EXERCISE GOAL — For the entries below, report the number of lines containing "buttons", without any other content.

--- PROVIDED RECORDS Enclosed Below ---

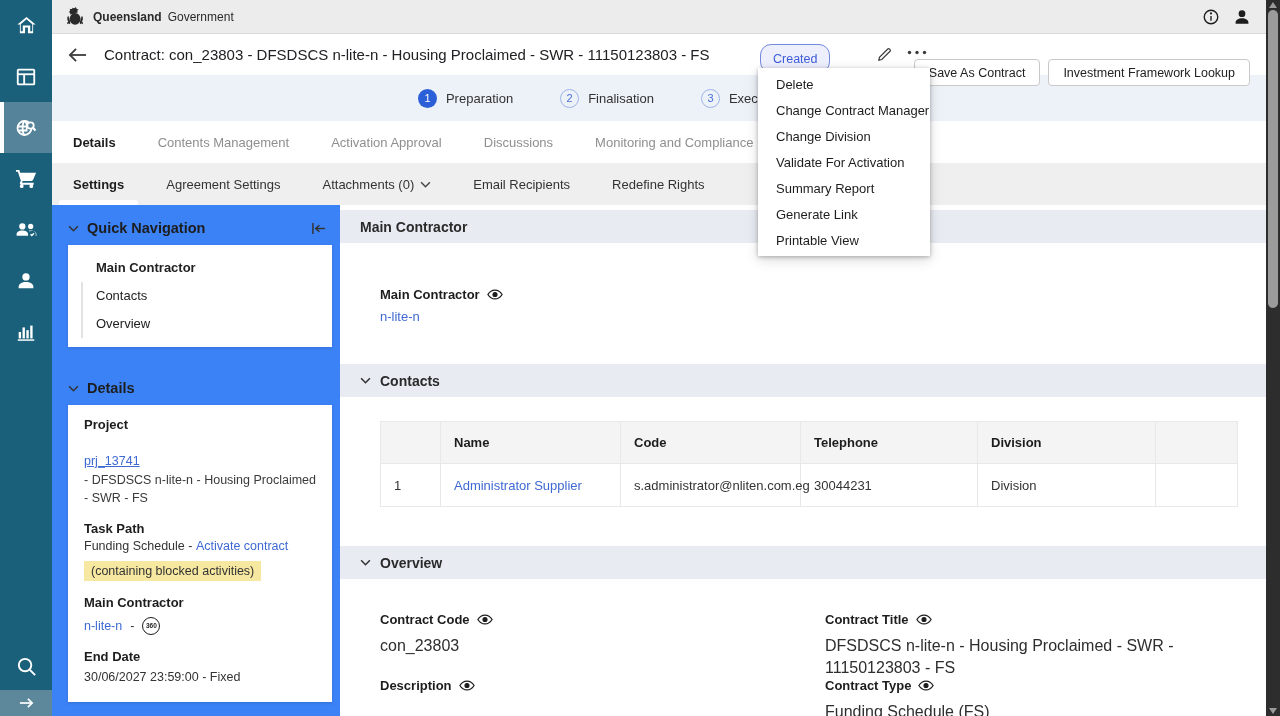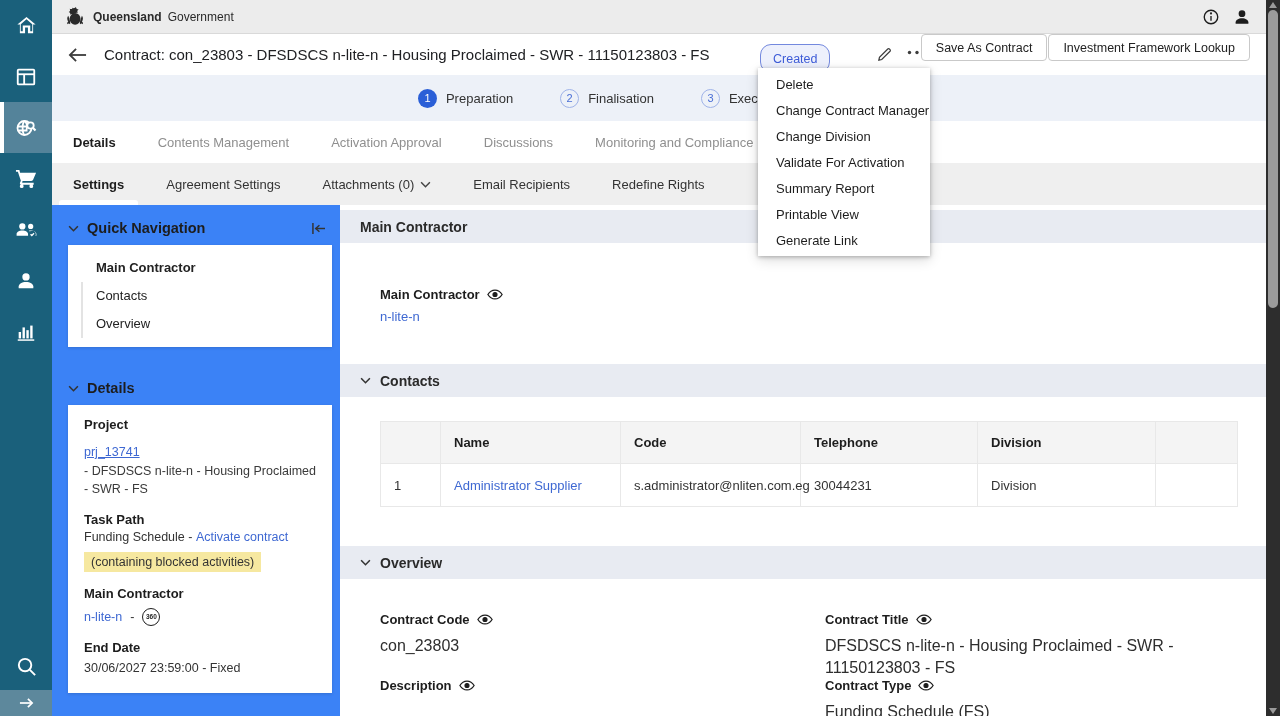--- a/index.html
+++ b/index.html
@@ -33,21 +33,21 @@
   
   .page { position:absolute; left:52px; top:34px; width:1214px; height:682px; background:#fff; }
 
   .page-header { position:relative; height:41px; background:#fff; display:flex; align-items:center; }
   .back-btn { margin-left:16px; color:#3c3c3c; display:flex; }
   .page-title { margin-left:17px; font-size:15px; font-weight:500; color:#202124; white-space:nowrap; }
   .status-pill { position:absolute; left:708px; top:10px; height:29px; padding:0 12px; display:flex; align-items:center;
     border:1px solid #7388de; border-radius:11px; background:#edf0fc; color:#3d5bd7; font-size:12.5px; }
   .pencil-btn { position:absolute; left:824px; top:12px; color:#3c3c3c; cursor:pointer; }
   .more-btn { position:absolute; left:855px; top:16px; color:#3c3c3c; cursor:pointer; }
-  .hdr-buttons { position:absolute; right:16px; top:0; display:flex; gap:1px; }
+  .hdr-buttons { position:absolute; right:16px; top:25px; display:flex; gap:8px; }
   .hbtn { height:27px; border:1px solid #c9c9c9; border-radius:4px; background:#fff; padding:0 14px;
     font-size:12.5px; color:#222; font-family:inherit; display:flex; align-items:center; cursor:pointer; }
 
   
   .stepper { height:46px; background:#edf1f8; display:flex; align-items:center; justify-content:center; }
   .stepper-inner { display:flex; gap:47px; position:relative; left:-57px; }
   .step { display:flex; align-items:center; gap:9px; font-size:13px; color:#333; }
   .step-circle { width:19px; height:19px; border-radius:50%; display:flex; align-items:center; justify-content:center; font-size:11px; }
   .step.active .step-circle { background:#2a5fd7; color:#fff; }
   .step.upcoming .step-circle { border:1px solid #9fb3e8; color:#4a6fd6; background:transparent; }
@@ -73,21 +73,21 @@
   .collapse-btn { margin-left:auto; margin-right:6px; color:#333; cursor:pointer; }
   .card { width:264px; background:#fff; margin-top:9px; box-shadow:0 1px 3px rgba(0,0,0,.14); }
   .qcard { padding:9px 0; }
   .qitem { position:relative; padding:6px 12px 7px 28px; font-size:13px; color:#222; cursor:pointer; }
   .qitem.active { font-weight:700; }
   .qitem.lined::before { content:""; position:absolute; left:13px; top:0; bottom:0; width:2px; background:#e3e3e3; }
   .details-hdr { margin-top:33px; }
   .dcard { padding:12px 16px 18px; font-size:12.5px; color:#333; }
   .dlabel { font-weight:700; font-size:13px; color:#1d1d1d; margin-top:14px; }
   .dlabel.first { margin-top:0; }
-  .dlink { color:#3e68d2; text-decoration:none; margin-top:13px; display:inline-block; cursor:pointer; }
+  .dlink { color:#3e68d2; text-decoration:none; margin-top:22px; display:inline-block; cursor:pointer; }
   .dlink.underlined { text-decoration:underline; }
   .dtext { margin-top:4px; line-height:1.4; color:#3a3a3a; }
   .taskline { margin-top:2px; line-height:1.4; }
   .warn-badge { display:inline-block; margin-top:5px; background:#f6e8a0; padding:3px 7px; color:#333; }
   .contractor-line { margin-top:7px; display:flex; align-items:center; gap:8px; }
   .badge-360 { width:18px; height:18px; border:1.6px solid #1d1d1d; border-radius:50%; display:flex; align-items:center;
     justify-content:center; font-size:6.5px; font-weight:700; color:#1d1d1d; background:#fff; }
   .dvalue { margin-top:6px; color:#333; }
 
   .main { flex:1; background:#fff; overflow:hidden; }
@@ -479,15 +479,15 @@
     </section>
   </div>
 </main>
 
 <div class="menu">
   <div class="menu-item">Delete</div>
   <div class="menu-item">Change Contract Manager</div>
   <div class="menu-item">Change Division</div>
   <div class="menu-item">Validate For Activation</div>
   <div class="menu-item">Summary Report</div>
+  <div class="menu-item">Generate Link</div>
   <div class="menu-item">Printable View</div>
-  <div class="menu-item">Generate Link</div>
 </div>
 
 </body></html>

--- End of Enclosed PROVIDED RECORDS ---
--- PROVIDED RECORDS Enclosed Below ---

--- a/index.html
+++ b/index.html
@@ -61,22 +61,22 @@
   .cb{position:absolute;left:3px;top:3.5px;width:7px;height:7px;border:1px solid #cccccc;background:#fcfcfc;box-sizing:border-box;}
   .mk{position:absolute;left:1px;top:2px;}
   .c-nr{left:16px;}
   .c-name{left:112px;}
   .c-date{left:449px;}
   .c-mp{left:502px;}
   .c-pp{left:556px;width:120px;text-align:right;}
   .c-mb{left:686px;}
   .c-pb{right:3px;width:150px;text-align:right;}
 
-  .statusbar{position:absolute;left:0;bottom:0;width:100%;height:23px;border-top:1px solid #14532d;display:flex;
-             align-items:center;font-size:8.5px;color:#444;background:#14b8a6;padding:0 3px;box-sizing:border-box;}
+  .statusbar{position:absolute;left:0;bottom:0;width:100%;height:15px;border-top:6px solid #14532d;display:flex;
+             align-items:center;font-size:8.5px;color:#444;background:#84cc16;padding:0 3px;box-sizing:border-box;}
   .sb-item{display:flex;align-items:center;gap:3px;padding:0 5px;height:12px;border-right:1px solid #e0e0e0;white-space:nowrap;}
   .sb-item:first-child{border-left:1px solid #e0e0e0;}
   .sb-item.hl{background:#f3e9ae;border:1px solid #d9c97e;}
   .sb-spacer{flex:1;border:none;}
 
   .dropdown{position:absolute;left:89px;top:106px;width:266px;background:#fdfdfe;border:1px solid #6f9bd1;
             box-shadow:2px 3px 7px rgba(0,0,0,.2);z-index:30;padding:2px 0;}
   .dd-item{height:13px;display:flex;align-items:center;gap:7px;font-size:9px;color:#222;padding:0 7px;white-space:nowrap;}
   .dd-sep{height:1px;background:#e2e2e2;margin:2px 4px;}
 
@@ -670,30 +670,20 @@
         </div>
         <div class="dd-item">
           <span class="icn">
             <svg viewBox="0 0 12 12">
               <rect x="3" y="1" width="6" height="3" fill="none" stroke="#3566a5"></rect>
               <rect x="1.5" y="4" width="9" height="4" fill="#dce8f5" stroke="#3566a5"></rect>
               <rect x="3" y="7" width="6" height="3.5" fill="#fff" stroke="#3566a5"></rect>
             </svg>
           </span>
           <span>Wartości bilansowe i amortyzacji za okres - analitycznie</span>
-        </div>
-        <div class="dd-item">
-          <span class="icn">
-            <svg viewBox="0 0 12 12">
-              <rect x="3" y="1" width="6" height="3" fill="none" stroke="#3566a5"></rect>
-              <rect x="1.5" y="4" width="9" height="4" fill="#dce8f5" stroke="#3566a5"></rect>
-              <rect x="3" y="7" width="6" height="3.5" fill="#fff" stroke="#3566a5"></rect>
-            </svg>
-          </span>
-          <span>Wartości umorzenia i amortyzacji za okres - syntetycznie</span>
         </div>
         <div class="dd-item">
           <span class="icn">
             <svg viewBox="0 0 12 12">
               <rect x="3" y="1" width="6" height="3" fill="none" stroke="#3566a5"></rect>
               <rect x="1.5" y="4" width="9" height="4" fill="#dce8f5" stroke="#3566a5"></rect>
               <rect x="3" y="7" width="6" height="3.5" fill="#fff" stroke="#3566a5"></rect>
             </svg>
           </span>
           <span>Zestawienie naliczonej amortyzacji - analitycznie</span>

--- End of Enclosed PROVIDED RECORDS ---

ANSWER FOR THE TASK — 2